WORK REQUIRED –
Keep the images out while you retype all of the data exactly.

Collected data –

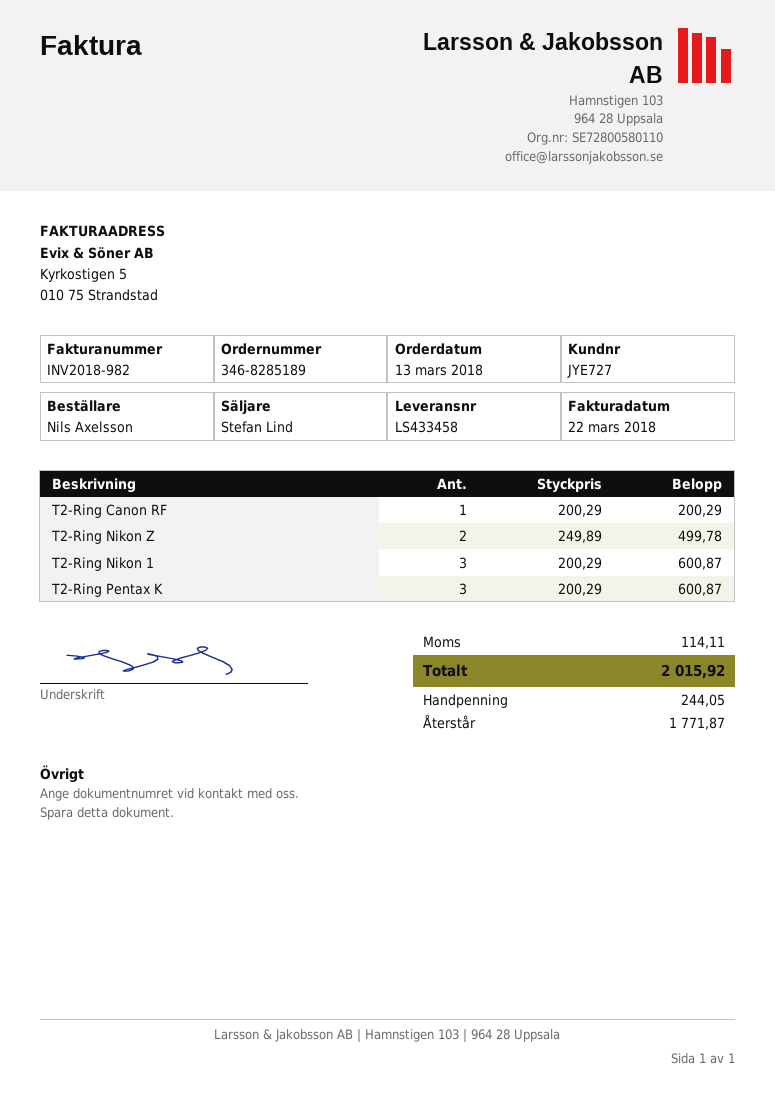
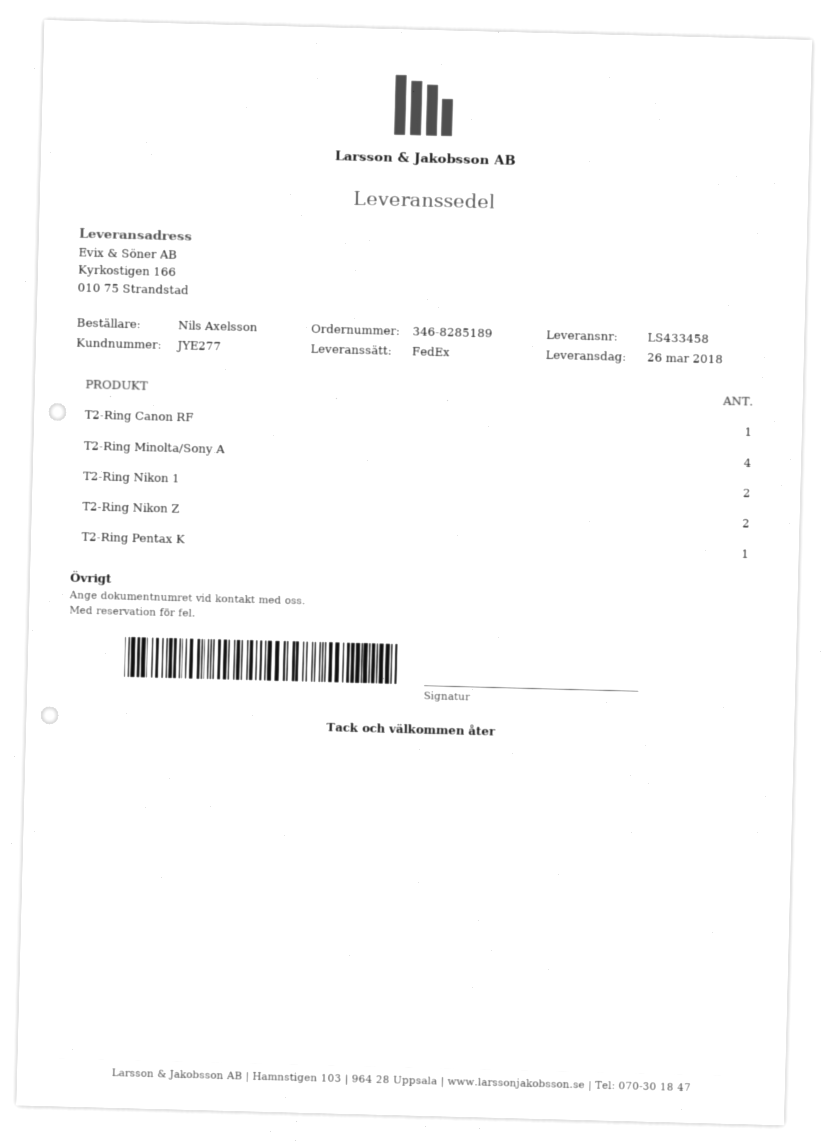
customer number: JYE727 -> JYE277
T2-Ring Nikon 1: 3 -> 2
T2-Ring Pentax K: 3 -> 1
T2-Ring Minolta/Sony A: none -> 4

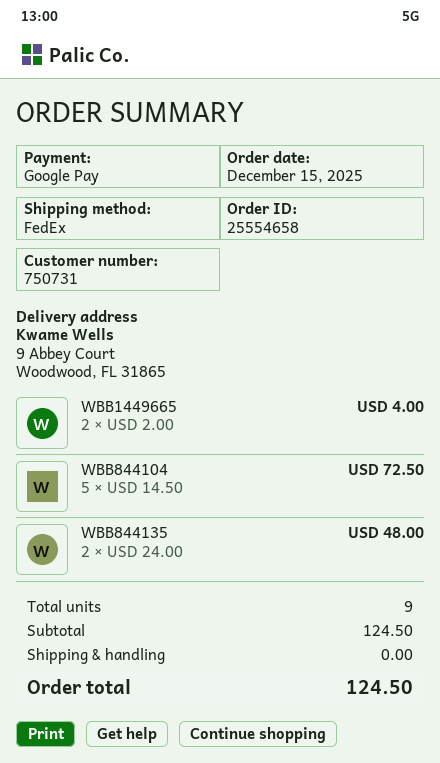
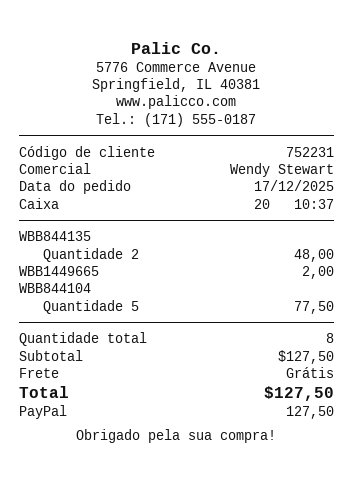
order date: 2025-12-15 -> 2025-12-17
customer number: 750731 -> 752231
payment method: Google Pay -> PayPal
WBB1449665: 2 for 4.00 -> 1 for 2.00
WBB844104: 5 for 72.50 -> 5 for 77.50
total quantity: 9 -> 8
subtotal: 124.50 -> 127.50
total: 124.50 -> 127.50

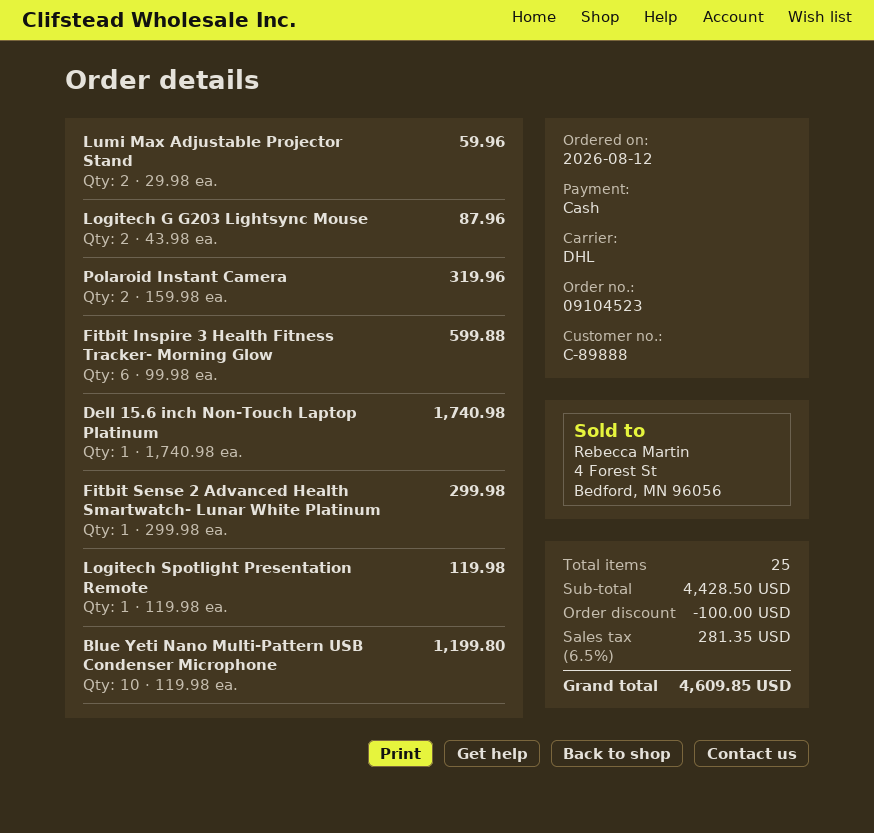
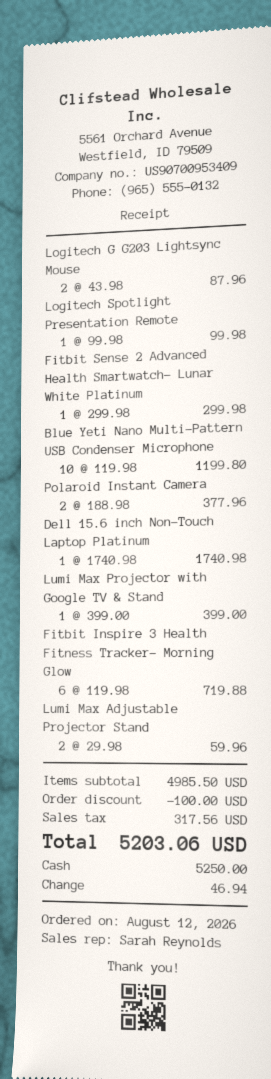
Polaroid Instant Camera: 2 x 159.98 = 319.96 -> 2 x 188.98 = 377.96
Fitbit Inspire 3 Health Fitness Tracker- Morning Glow: 6 x 99.98 = 599.88 -> 6 x 119.98 = 719.88
Logitech Spotlight Presentation Remote: 1 x 119.98 = 119.98 -> 1 x 99.98 = 99.98
Lumi Max Projector with Google TV & Stand: none -> 1 x 399.00 = 399.00
subtotal: 4428.50 -> 4985.50
tax: 281.35 -> 317.56
total: 4609.85 -> 5203.06

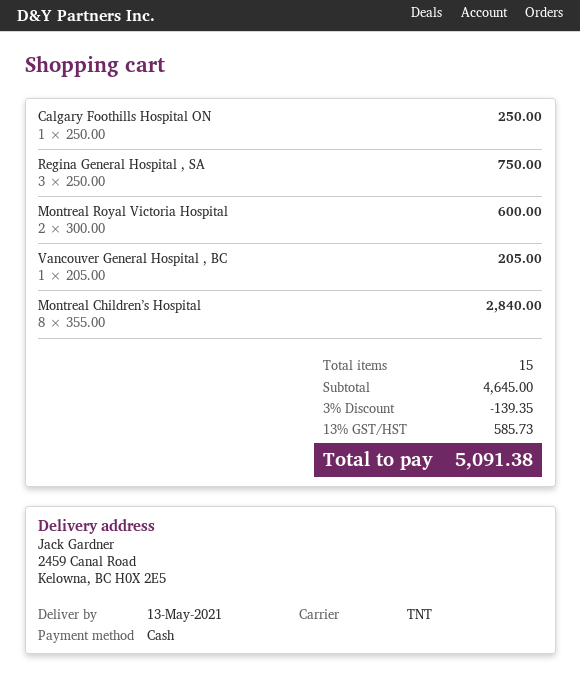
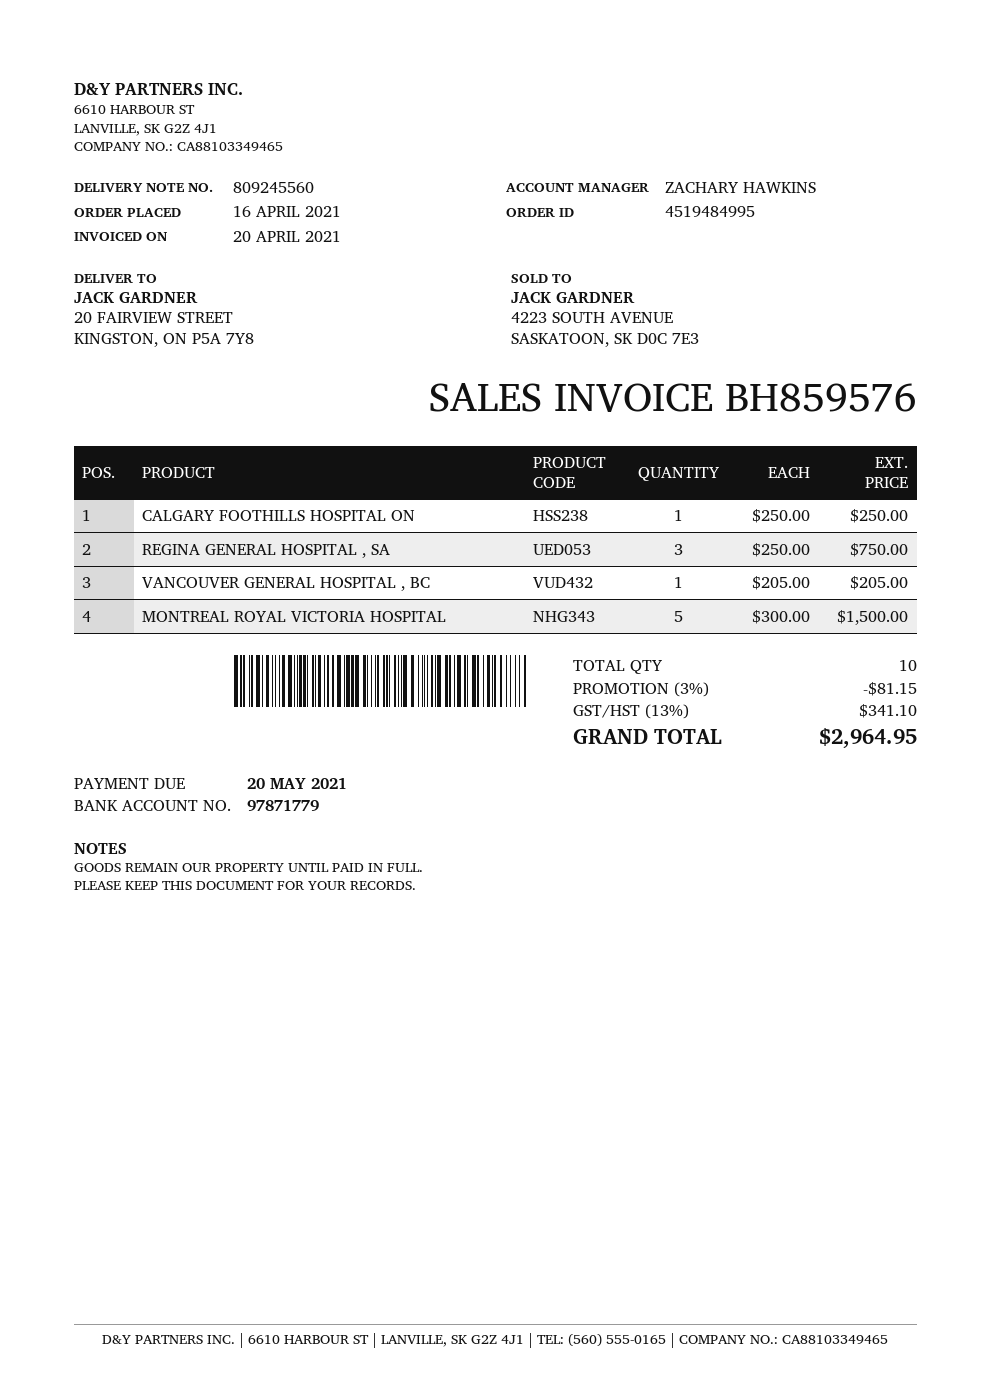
ship to: 2459 Canal Road, Kelowna, BC H0X 2E5 -> 20 FAIRVIEW STREET, KINGSTON, ON P5A 7Y8
Montreal Royal Victoria Hospital: 2 x 300.00 = 600.00 -> 5 x 300.00 = 1500.00
Montreal Children’s Hospital: 8 x 355.00 = 2840.00 -> none
total quantity: 15 -> 10
discount: 3% = 139.35 -> 3% = 81.15
tax: 13% = 585.73 -> 13% = 341.10
total: 5091.38 -> 2964.95

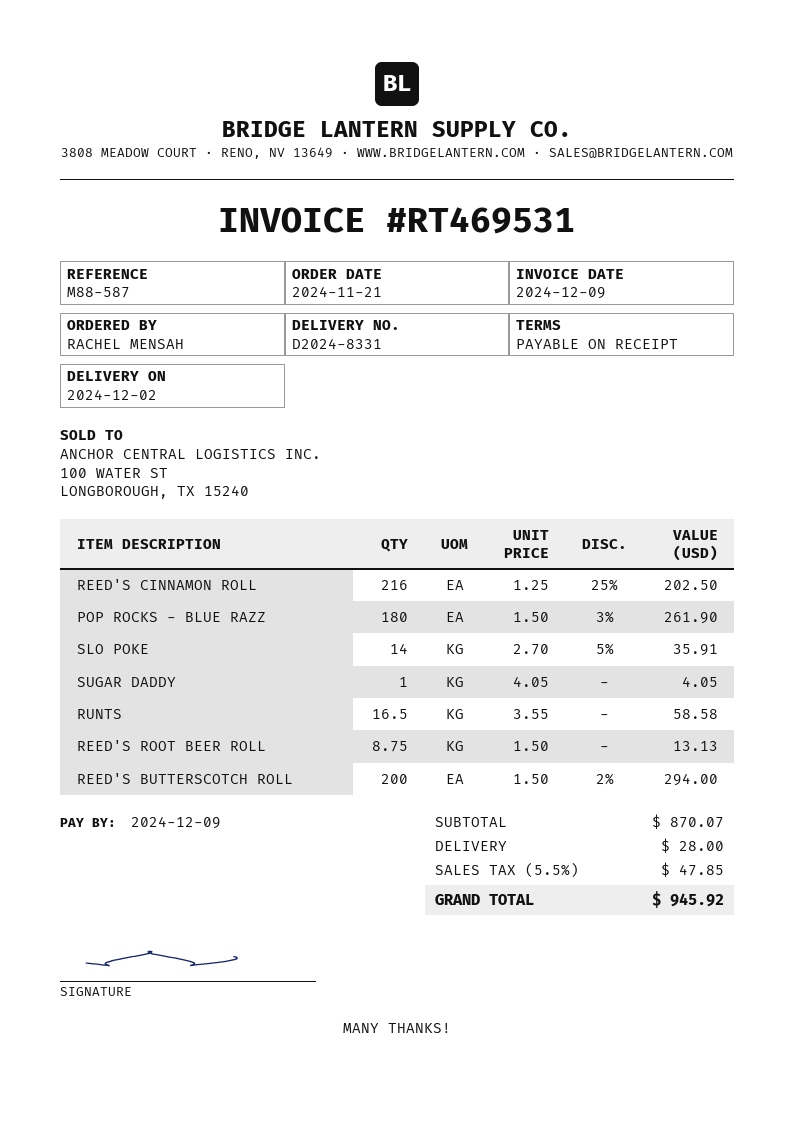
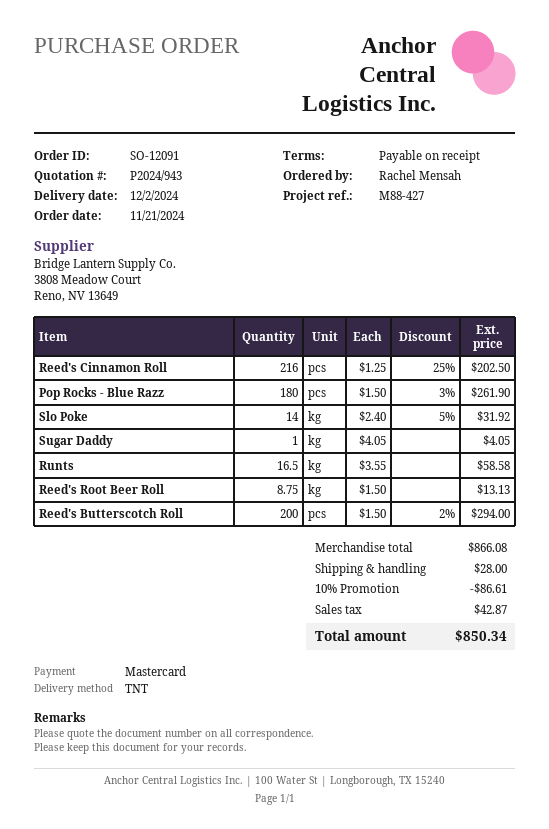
reference: M88-587 -> M88-427
SLO POKE: 14 x 2.70 - 5% = 35.91 -> 14 x 2.40 - 5% = 31.92
subtotal: 870.07 -> 866.08
discount: none -> 10% = 86.61
tax: 47.85 -> 42.87
total: 945.92 -> 850.34

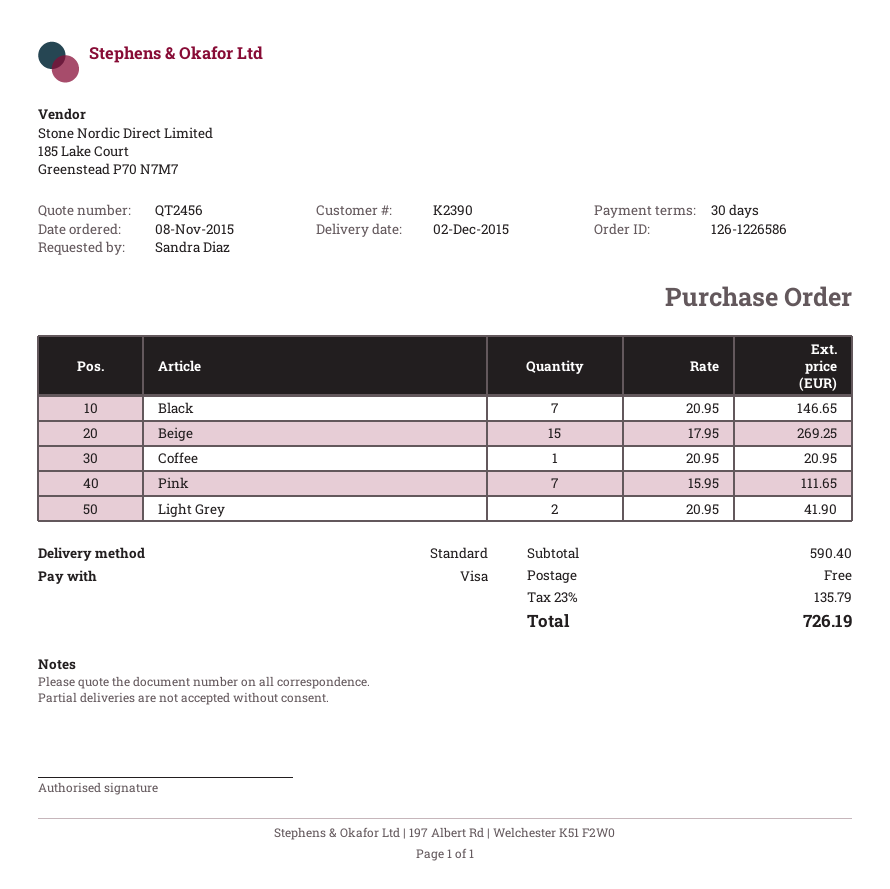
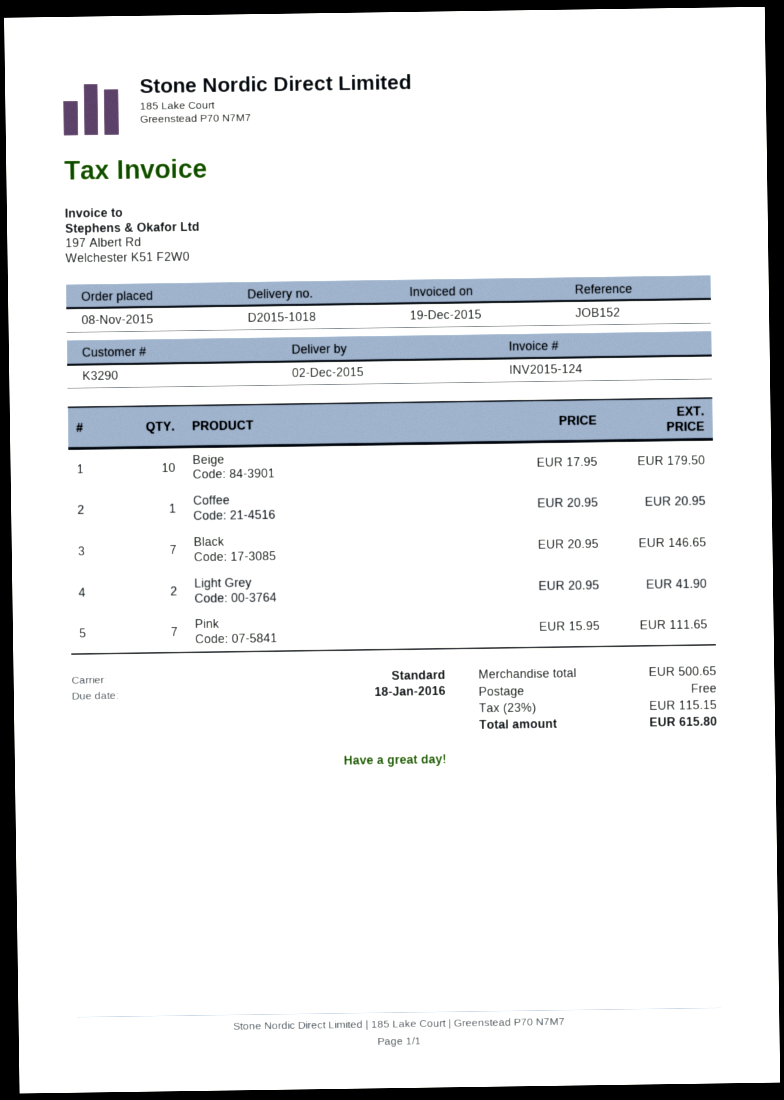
customer number: K2390 -> K3290
Beige: 15 x 17.95 = 269.25 -> 10 x 17.95 = 179.50
subtotal: 590.40 -> 500.65
tax: 23% = 135.79 -> 23% = 115.15
total: 726.19 -> 615.80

OUTPUT FOR THIS EXERCISE –
customer number: JYE727 -> JYE277
T2-Ring Nikon 1: 3 -> 2
T2-Ring Pentax K: 3 -> 1
T2-Ring Minolta/Sony A: none -> 4

order date: 2025-12-15 -> 2025-12-17
customer number: 750731 -> 752231
payment method: Google Pay -> PayPal
WBB1449665: 2 for 4.00 -> 1 for 2.00
WBB844104: 5 for 72.50 -> 5 for 77.50
total quantity: 9 -> 8
subtotal: 124.50 -> 127.50
total: 124.50 -> 127.50

Polaroid Instant Camera: 2 x 159.98 = 319.96 -> 2 x 188.98 = 377.96
Fitbit Inspire 3 Health Fitness Tracker- Morning Glow: 6 x 99.98 = 599.88 -> 6 x 119.98 = 719.88
Logitech Spotlight Presentation Remote: 1 x 119.98 = 119.98 -> 1 x 99.98 = 99.98
Lumi Max Projector with Google TV & Stand: none -> 1 x 399.00 = 399.00
subtotal: 4428.50 -> 4985.50
tax: 281.35 -> 317.56
total: 4609.85 -> 5203.06

ship to: 2459 Canal Road, Kelowna, BC H0X 2E5 -> 20 FAIRVIEW STREET, KINGSTON, ON P5A 7Y8
Montreal Royal Victoria Hospital: 2 x 300.00 = 600.00 -> 5 x 300.00 = 1500.00
Montreal Children’s Hospital: 8 x 355.00 = 2840.00 -> none
total quantity: 15 -> 10
discount: 3% = 139.35 -> 3% = 81.15
tax: 13% = 585.73 -> 13% = 341.10
total: 5091.38 -> 2964.95

reference: M88-587 -> M88-427
SLO POKE: 14 x 2.70 - 5% = 35.91 -> 14 x 2.40 - 5% = 31.92
subtotal: 870.07 -> 866.08
discount: none -> 10% = 86.61
tax: 47.85 -> 42.87
total: 945.92 -> 850.34

customer number: K2390 -> K3290
Beige: 15 x 17.95 = 269.25 -> 10 x 17.95 = 179.50
subtotal: 590.40 -> 500.65
tax: 23% = 135.79 -> 23% = 115.15
total: 726.19 -> 615.80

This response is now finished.